Plaintiff Made His Alleged Reports in His Role of University
Employee
In challenging Counts Two and Seven of the Complaint, Defendants first argue that the
asbestos-related complains are not protected speech because Plaintiff made them to other
University employees in his role as a University employee. (Doc. # 5 at 15-16).
A state employee may not be terminated in retaliation for speech protected under the First
Amendment. Vila v. Padron, 484 F.3d 1334, 1339 (11th Cir. 2007). In addressing a First
Amendment retaliation claim, the court first considers “(1) if the government employee spoke as
an employee or citizen and (2) if the speech addressed an issue relating to the mission of the
government employer or a matter of public concern.” Boyce v. Andrew, 510 F.3d 1333, 1342
(11th Cir. 2007). Here, Defendants only argue for dismissal of the First Amendment retaliation
claim under the first prong of Garcetti. “[W]hen public employees make statements pursuant to
12
their official duties, the employees are not speaking as citizens for First Amendment purposes,
and the Constitution does not insulate their communications from employer discipline.” Garcetti
v. Ceballos, 547 U.S. 410, 421 (2006). The “controlling factor” in determining whether an
employee spoke as an employee or a citizen is whether the statement was made pursuant to the
employee’s official duties. Alves v. Bd. of Regents of Univ. Sys. of Ga., 804 F.3d 1149, 1161
(11th Cir. 2015). Factors that may be considered in this analysis include “the employee’s job
description, whether the speech occurred at the workplace, and whether the speech concerned the
subject matter of the employee’s job.” Id. The court must carefully apply Garcetti’s “exception
to First Amendment protection” to only exempt “speech that an employee made in accordance
with or in furtherance of the ordinary responsibilities of her employment, not merely speech that
concerns the ordinary responsibilities of her employment.” Id. at 1162 (discussing the limiting
principles on Garcetti established in Lane v. Franks, 134 S. Ct. 2369 (2014)).
In Alves, the Eleventh Circuit addressed a First Amendment retaliation claim filed by five
employees of a university counseling center.
Id. at 1153.
The employees submitted a
memorandum to university officials about the “poor leadership and mismanagement” of the
counseling center’s director.
Id.
The Eleventh Circuit held that the employees spoke as
employees, not citizens, when submitting the memorandum. Id. at 1165. In support, the Alves
opinion recounted that the memorandum addressed how the director’s conduct harmed the
employees’ abilities to supervise subordinates, recruit interns and candidates, and provide
counseling services. Id. at 1164. Thus, the complaints in the memorandum related to the
employees’ ordinary duties. Id. The Eleventh Circuit concluded that the employees wrote the
memorandum to correct the mismanagement that “interfered” with their job performance. Id. at
1164-65. Therefore, because the employees submitted the memorandum “in the course of
13
carrying out their daily activities,” the memorandum was submitted pursuant to the employees’
duties and constituted employee speech. See id.
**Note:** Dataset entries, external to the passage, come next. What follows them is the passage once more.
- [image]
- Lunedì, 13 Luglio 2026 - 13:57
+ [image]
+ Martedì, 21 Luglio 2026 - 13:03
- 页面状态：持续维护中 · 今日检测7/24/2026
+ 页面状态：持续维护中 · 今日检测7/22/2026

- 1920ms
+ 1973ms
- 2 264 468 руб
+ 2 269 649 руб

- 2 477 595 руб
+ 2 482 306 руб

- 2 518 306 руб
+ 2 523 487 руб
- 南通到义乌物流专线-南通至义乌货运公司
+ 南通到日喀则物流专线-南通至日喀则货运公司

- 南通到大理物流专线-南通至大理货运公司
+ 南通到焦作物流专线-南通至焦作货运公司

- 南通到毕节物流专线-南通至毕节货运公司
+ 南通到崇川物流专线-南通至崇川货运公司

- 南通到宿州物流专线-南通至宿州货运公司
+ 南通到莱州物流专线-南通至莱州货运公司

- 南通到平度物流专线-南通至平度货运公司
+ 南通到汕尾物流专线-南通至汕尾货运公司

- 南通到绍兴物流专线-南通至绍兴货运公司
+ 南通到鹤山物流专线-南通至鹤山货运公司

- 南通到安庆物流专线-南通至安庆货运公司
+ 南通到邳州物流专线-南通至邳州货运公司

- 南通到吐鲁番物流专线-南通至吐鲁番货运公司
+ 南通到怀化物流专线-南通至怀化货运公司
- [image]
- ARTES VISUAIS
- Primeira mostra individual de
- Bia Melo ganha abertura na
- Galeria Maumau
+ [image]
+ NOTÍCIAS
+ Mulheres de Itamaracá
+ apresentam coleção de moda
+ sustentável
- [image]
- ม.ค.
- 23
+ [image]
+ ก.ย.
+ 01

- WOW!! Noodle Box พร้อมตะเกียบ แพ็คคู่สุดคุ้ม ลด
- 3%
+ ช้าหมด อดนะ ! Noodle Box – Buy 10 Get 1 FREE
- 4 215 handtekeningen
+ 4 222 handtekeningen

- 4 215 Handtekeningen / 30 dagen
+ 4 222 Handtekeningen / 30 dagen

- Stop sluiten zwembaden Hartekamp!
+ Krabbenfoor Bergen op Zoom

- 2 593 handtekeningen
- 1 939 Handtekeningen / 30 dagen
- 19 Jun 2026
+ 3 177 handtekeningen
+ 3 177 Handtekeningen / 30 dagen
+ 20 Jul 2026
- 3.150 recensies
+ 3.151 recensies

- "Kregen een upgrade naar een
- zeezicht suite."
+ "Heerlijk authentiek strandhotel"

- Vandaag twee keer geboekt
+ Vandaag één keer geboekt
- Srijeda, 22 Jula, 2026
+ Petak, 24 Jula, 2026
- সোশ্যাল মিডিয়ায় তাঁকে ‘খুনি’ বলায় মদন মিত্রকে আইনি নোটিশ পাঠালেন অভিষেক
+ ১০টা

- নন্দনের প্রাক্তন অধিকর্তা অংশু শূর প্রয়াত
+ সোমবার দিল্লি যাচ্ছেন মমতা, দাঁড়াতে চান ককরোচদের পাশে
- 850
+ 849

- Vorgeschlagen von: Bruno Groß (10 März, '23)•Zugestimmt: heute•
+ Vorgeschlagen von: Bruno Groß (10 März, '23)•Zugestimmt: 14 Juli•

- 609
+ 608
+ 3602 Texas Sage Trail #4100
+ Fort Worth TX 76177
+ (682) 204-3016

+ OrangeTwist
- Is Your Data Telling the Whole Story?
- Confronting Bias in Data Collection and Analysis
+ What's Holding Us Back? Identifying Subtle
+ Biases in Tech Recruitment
Here, it is evident that Plaintiff’s verbal reports of inadequate asbestos remediation owed
their existence to Plaintiff’s professional responsibilities. Plaintiff’s reports were directed toward
other University employees and made on the University’s campus. (See Doc. # 1 at ¶¶ 21, 29).
And, it is also apparent from the Complaint that Plaintiff’s asbestos reports concerned hazards
that prevented him from performing his routine job duties. Indeed, supervisors assigned Plaintiff
to work at the two buildings where he reported the possible presence of asbestos and inadequate
remediation. (See id. at ¶¶ 18, 29). Plaintiff’s asbestos-related reports concerned a subject
matter of his job because he made them in an attempt to force University officials to properly
remediate asbestos present at the worksites where he performed his job duties. Cf. Boyce, 510
F.3d at 1346 (mentioning that the plaintiffs complained “about their workloads for a work
reason: they wanted to have their caseloads reduced or to receive help with their work”). Thus,
as in Alves, Plaintiff presented his complaints -- at least in part -- to resolve issues that interfered
with his job performance. See Alves, 804 F.3d at 1164. “[T]he Eleventh Circuit has repeatedly
found [that] an employee who makes internal reports regarding mismanagement and fraud
generally speaks pursuant to her professional duties rather than as a citizen.” Boglin v. Bd. of
Trustees of Ala. Agric. & Mech. Univ., 2018 WL 723168, at *8 (N.D. Ala. Feb. 6, 2018) (citing
Alves, 804 F.3d at 1164-65; Abdur-Rahman v. Walker, 567 F.3d 1278, 1285 (11th Cir. 2009);
Phillips v. City of Dawsonville, 499 F.3d 1239, 1242-43 (11th Cir. 2007)). Consistent with these
cases, the court concludes that Plaintiff was speaking as an employee when he made the
14
asbestos-related reports described in the Complaint and, as such, his speech was not protected by
the First Amendment.4
Because Plaintiff has not plausibly pled that he made the speech at issue as a citizen, all
First Amendment retaliation claims in his Complaint are due to be dismissed for failure to state a
claim. In addition and alternatively, because Plaintiff has not disputed DiChiara’s assertion that
he acted within his discretionary authority when disciplining and terminating Plaintiff. (See Doc.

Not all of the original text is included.